Dana Popa | Not Natasha

24 JULY – 18 SEPTEMBER 2009

Photofusion, in partnership with Autograph ABP, are pleased to present not Natasha by award-winning photographer Dana Popa. This major project began in 2006 when Popa first travelled to the Republic of Moldova to document, through photography and collected stories, the experiences of sex-trafficked women and their families. ‘Natasha’ is the nickname given to prostitutes with Eastern European looks. Sex trafficked girls hate it.

Since the collapse of the Soviet Union, Moldova is one of the main trafficking source countries for women and children. It is estimated that between 200,000 and 400,000 women have been sold into prostitution abroad – up to 10% of the female population. In Moldova, Popa worked with the International Organisation for Migration Shelters and Winlock International where she was given access to photograph and document the experiences of 17 women who had been trafficked.

Dana Popa

Dana Popa

In 2007 Autograph ABP commissioned Popa to return to Moldova where she began to collect the stories of the disappeared and photograph the families, the homes and in some cases the children who have been left behind. Finally, Popa returned to the UK where she documented the spaces where trafficked women are forced into prostitution in the brothels of Soho, London.

‘Behind the fancy facades of the cosmopolitan capitals of Europe, hundreds of rooms become exile spaces for myriads of bodies objectified for male fantasy. While most of them are squalid and cold, many others appear familiar and warm. Mirrors, red lights, posters, the list of services on the bedside – all these little attempts at humanising these rooms, at imbuing them with a kind of homeliness, speak for the girls’ need to survive.’ Natasha Christia, photography writer and curator.

Dana Popa Dana Popa

Human trafficking is currently estimated to have a market value of over 32 billion US dollars. Forced prostitution of women and children is the most widespread form of human trafficking today. Kevin Bales, the world’s leading expert on contemporary global slavery, recognises that poverty, deprivation, the desire for a better life and the need to escape conflict and oppression are the vital elements that bring people into contact with traffickers. Deception and false promises are important strategies employed by traffickers. Gaining the confidence of the targeted individuals and their families is an essential part of the trafficking process.
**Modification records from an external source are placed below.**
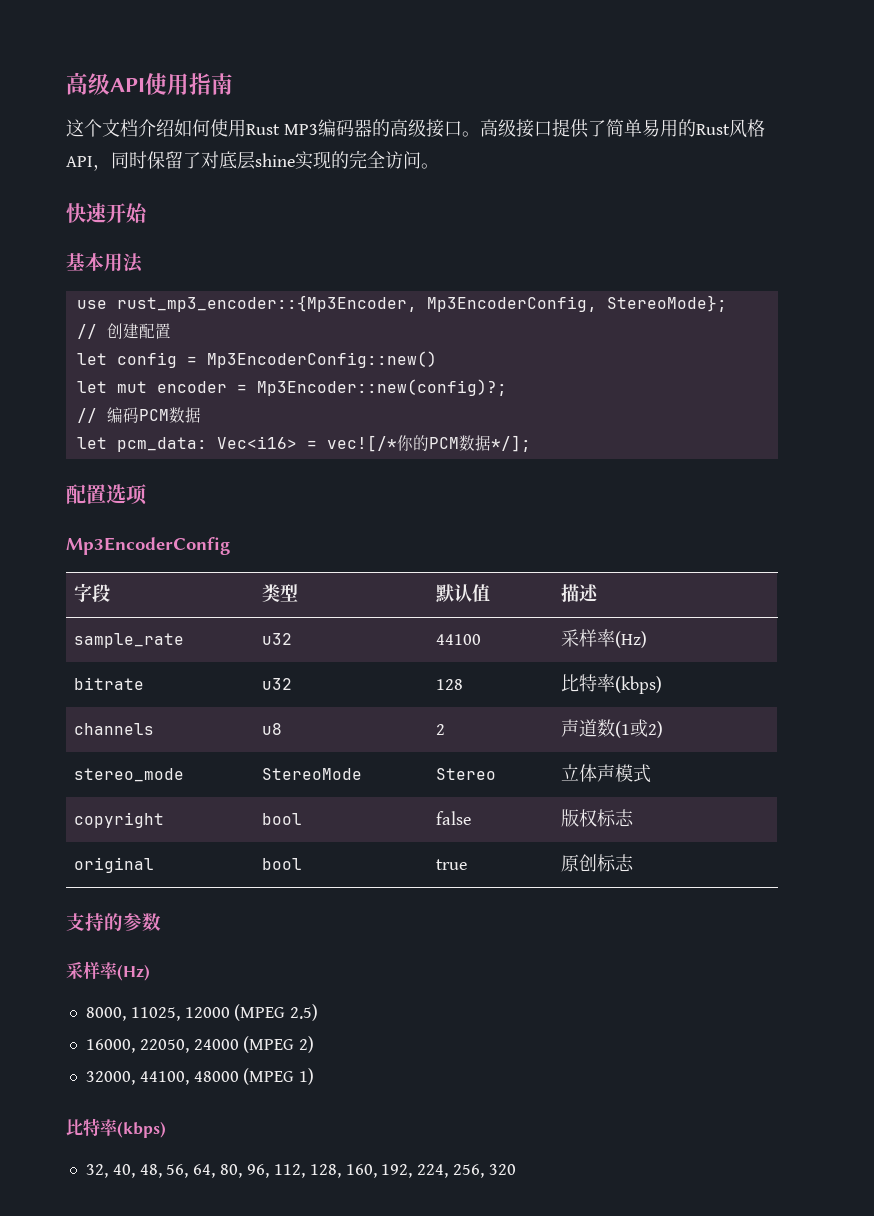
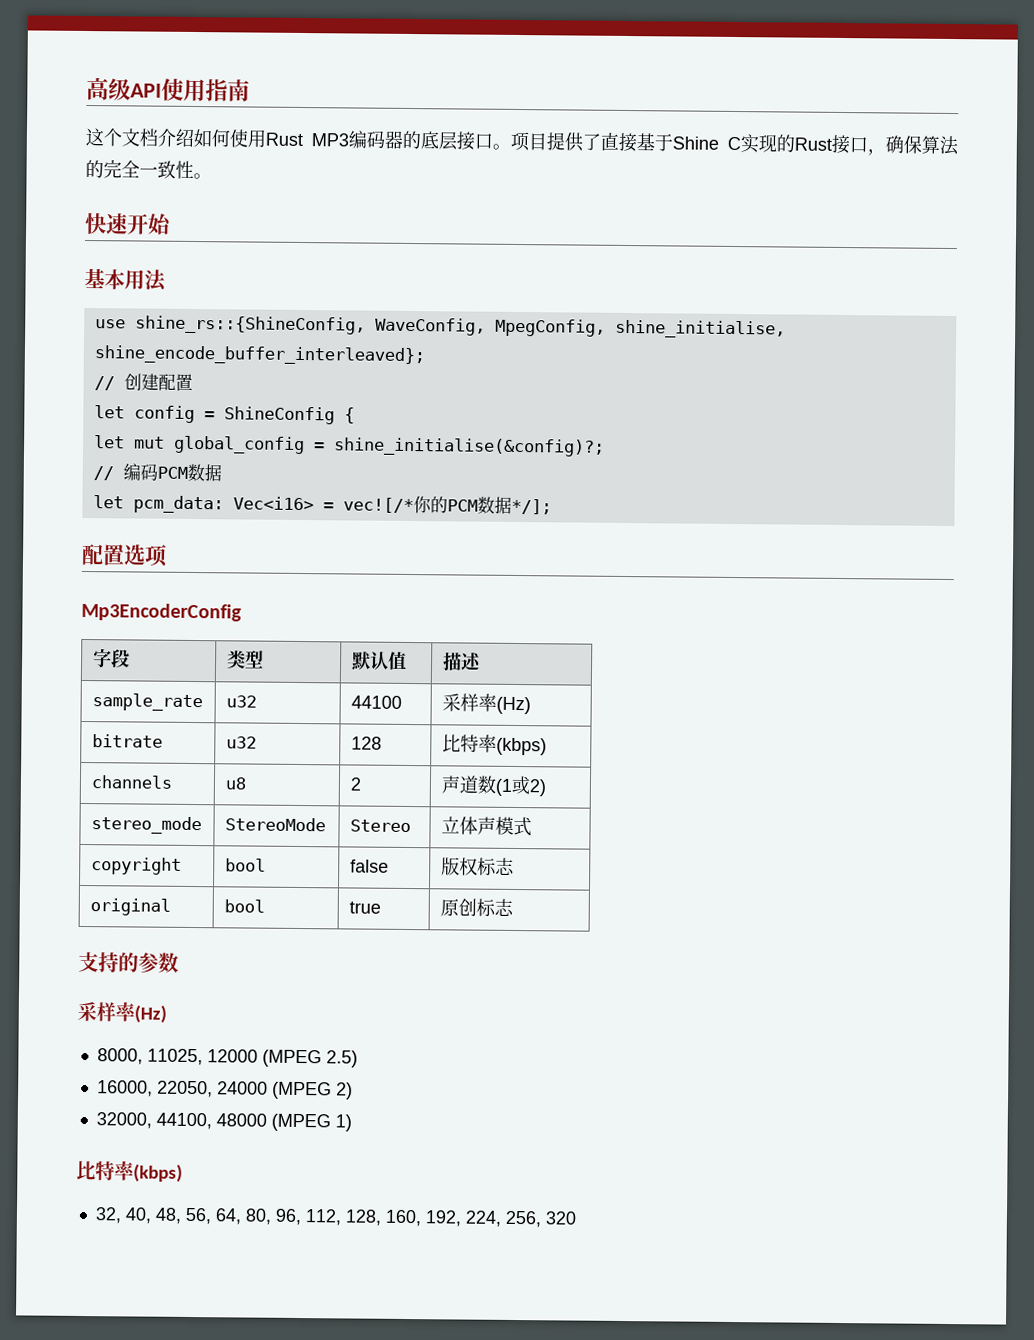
- 这个文档介绍如何使用Rust MP3编码器的高级接口。高级接口提供了简单易用的Rust风格API，同时保留了对底层shine实现的完全访问。
+ 这个文档介绍如何使用Rust MP3编码器的底层接口。项目提供了直接基于Shine C实现的Rust接口，确保算法的完全一致性。
- use rust_mp3_encoder::{Mp3Encoder, Mp3EncoderConfig, StereoMode};
+ use shine_rs::{ShineConfig, WaveConfig, MpegConfig, shine_initialise, shine_encode_buffer_interleaved};
- let config = Mp3EncoderConfig::new()
+ let config = ShineConfig {
- let mut encoder = Mp3Encoder::new(config)?;
+ let mut global_config = shine_initialise(&config)?;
“Popa’s photographs are essentially an enquiry into an acute and pervasive form of violence against women. The loss and absence portrayed in Popa’s photographs resonate with the violence associated with forms of cultural erasure, in which names are changed, histories are rewritten and deep-rooted societal relationships are severed. Popa’s photographs are a tragic reminder of just how vulnerable and powerless women are globally, and the absence displayed exposes the futility of universal declarations. Popa’s photographs act as metaphorical markers on the social conditions across cultures that have served to lock women into forms of masculine servitude.” Mark Sealy, Director, Autograph ABP

Dana Popa

Dana Popa is a photo-artist based in London who graduated from the London College of Communication. Popa specialises in contemporary social issues, with a particular emphasis on human rights. In 2007, not Natasha received the Jury Prize in the Days Japan International Photojournalism Awards and the Jerwood Photography Award. Her work has been exhibited widely and includes the Noorderlicht Photofestival in Leeuwarden, at the Musée de l’Elysée in Lausanne, Kiyosato Museum of Photographic Arts in Tokyo and in the exhibition Moving Walls 14 at the Open Society Institute in New York.

This exhibition was commissioned by Autograph ABP and is accompanied by an artist’s book which will be launched during the exhibition and is also available for purchase from www.autograph-abp.co.uk. Autograph ABP is a charity that works internationally to educate the public in photography with a particular emphasis on cultural identity and human rights.